Genetically modified bacteria may eat up ocean plastic waste

“This is exciting because we need to address plastic pollution in marine environments. One option is to pull the plastic out of the water and put it in a landfill, but that poses challenges of its own. It would be better if we could break these plastics down into products that can be re-used. For that to work, you need an inexpensive way to break the plastic down.
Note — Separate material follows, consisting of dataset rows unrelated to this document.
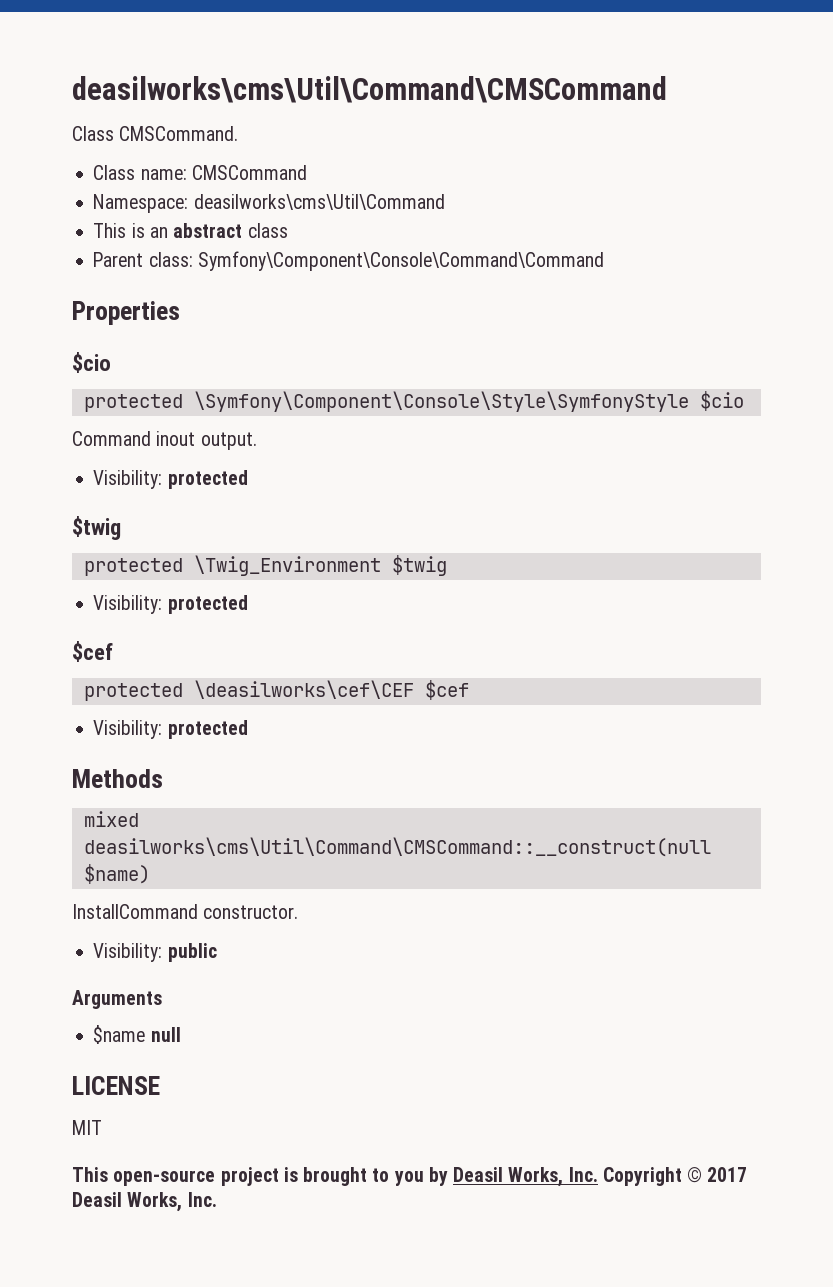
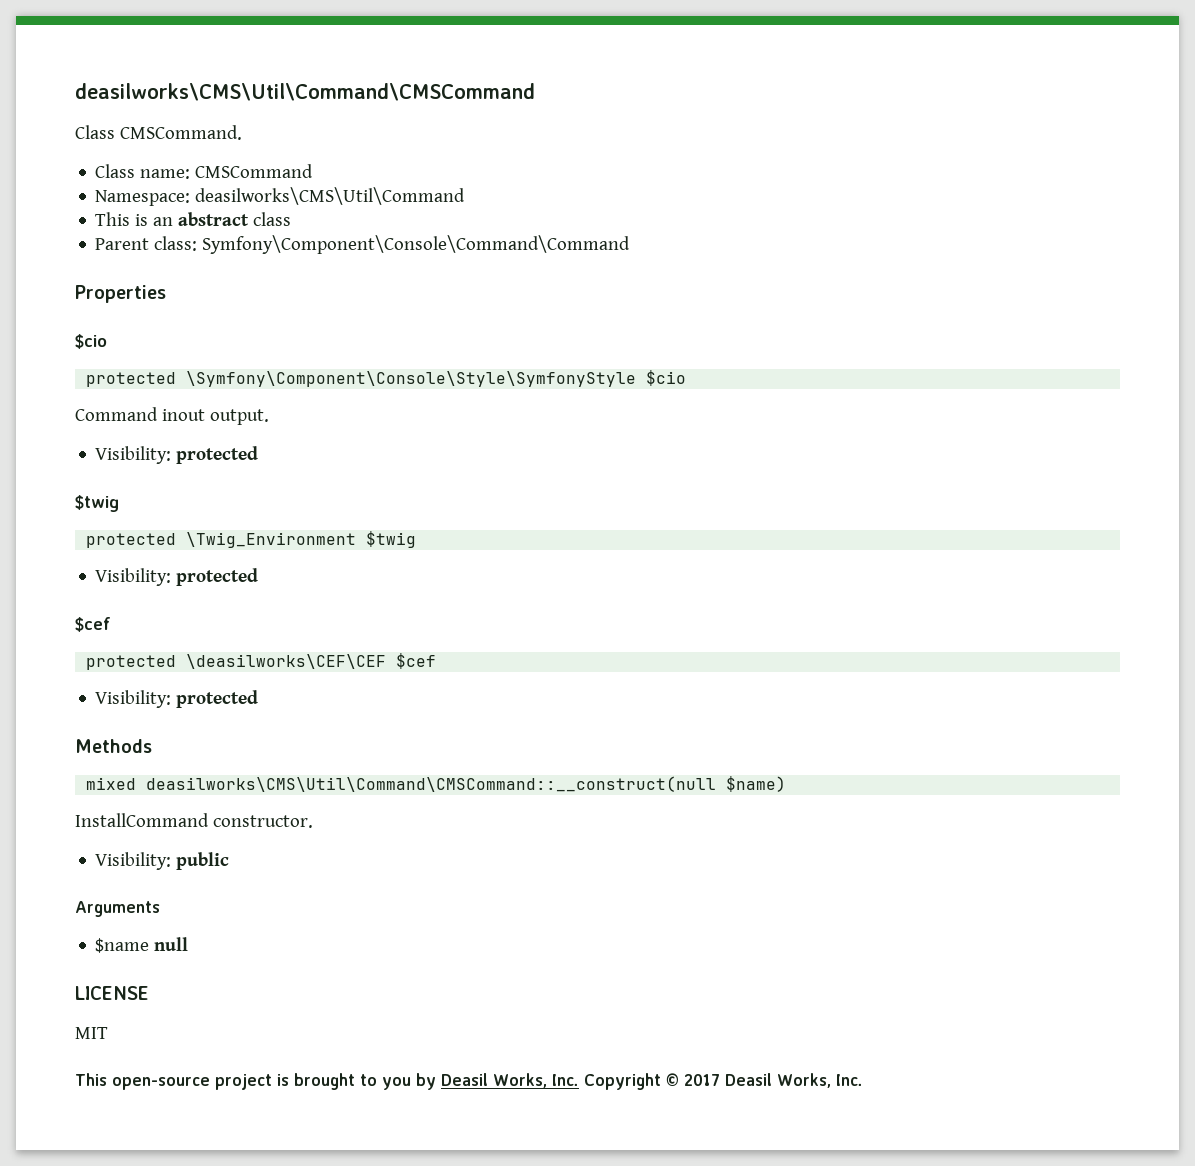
- deasilworks\cms\Util\Command\CMSCommand
+ deasilworks\CMS\Util\Command\CMSCommand
- Namespace: deasilworks\cms\Util\Command
+ Namespace: deasilworks\CMS\Util\Command
- protected \deasilworks\cef\CEF $cef
+ protected \deasilworks\CEF\CEF $cef
- mixed deasilworks\cms\Util\Command\CMSCommand::__construct(null $name)
+ mixed deasilworks\CMS\Util\Command\CMSCommand::__construct(null $name)

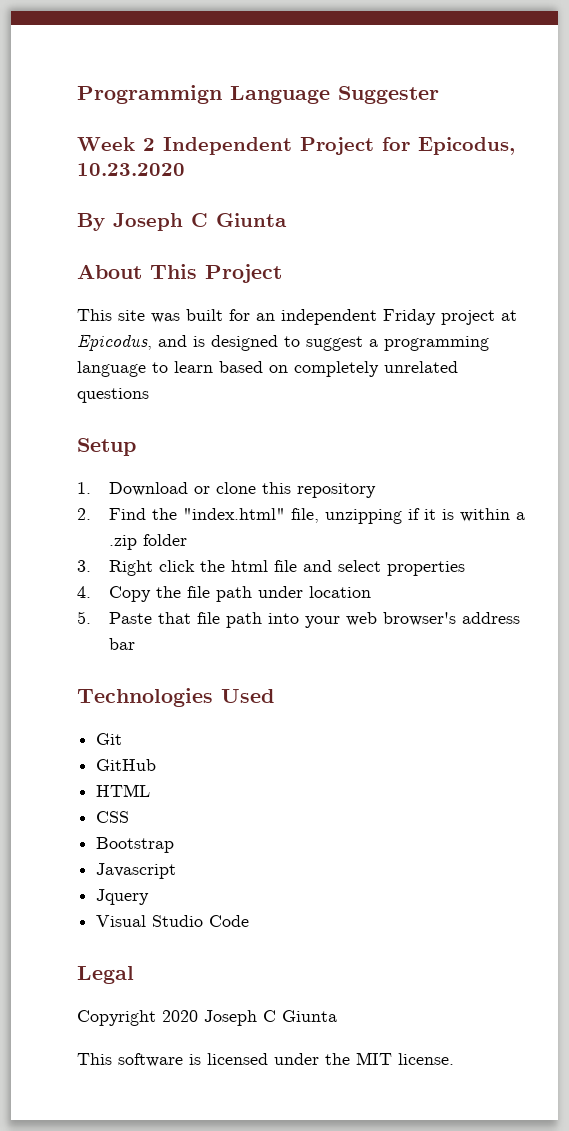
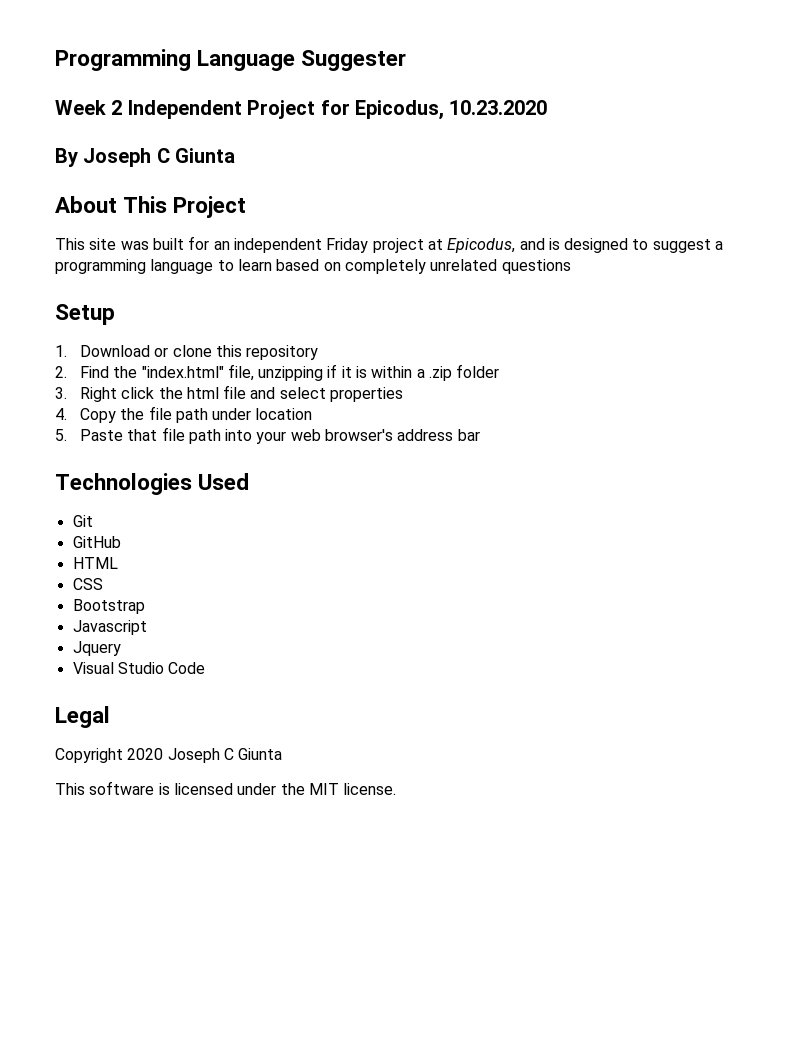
- Programmign Language Suggester
+ Programming Language Suggester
Our work here is a big step in that direction,” said Nathan Crook, corresponding author of a paper on the work, in an official release. 
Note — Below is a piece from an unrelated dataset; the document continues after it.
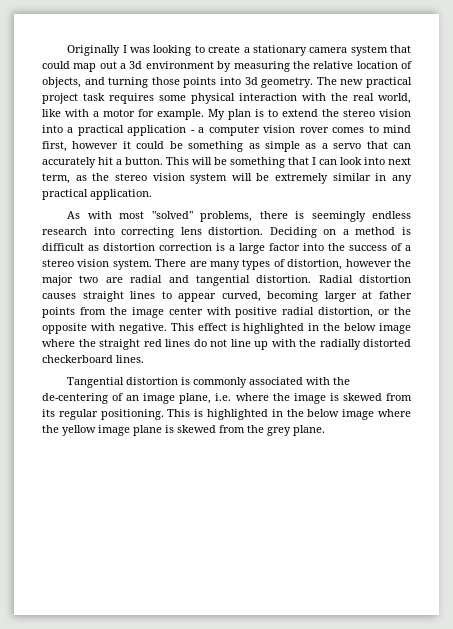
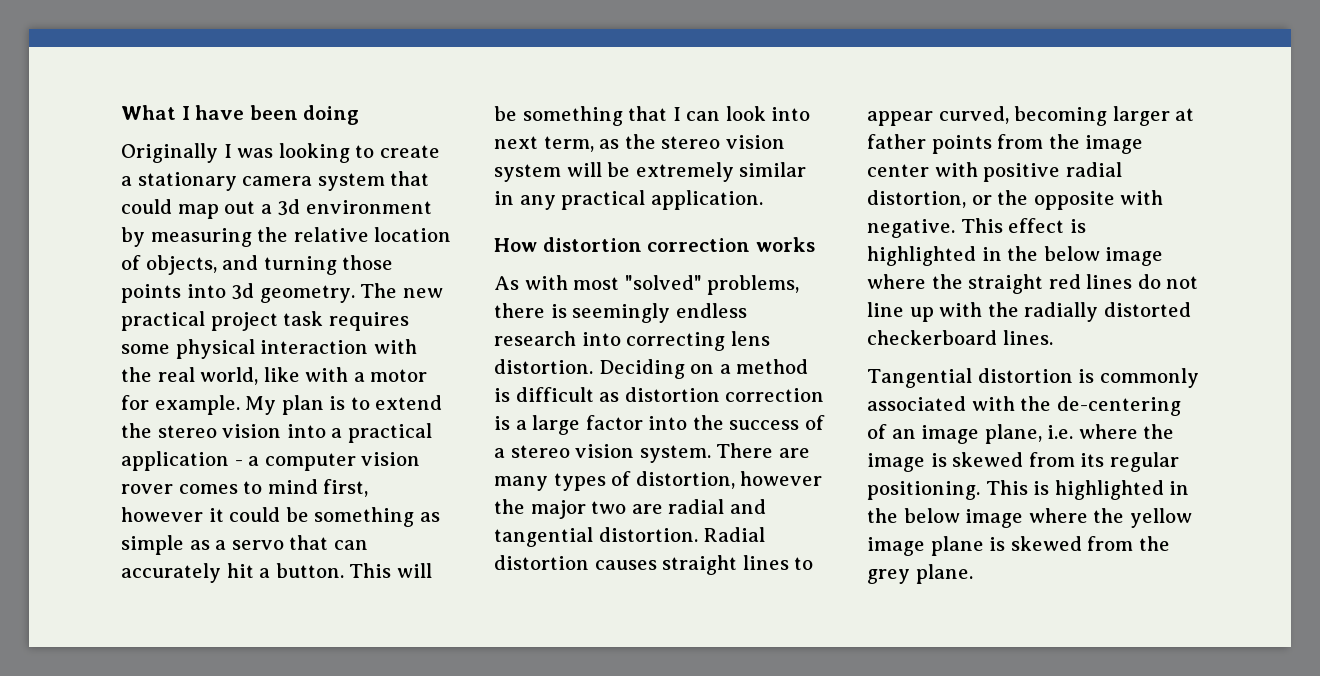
+ What I have been doing
+ How distortion correction works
The creation of genetically engineered bacteria

The research team conducted experiments involving two bacterial species: Vibrio natriegens and Ideonella sakaiensis.

Vibrio natriegens primarily inhabits saltwater ecosystems and is notable for its rapid reproduction rate. On the other hand, Ideonella sakaiensis possesses enzymes that give it the power to break down as well as ingest PET quickly, distinct from its. 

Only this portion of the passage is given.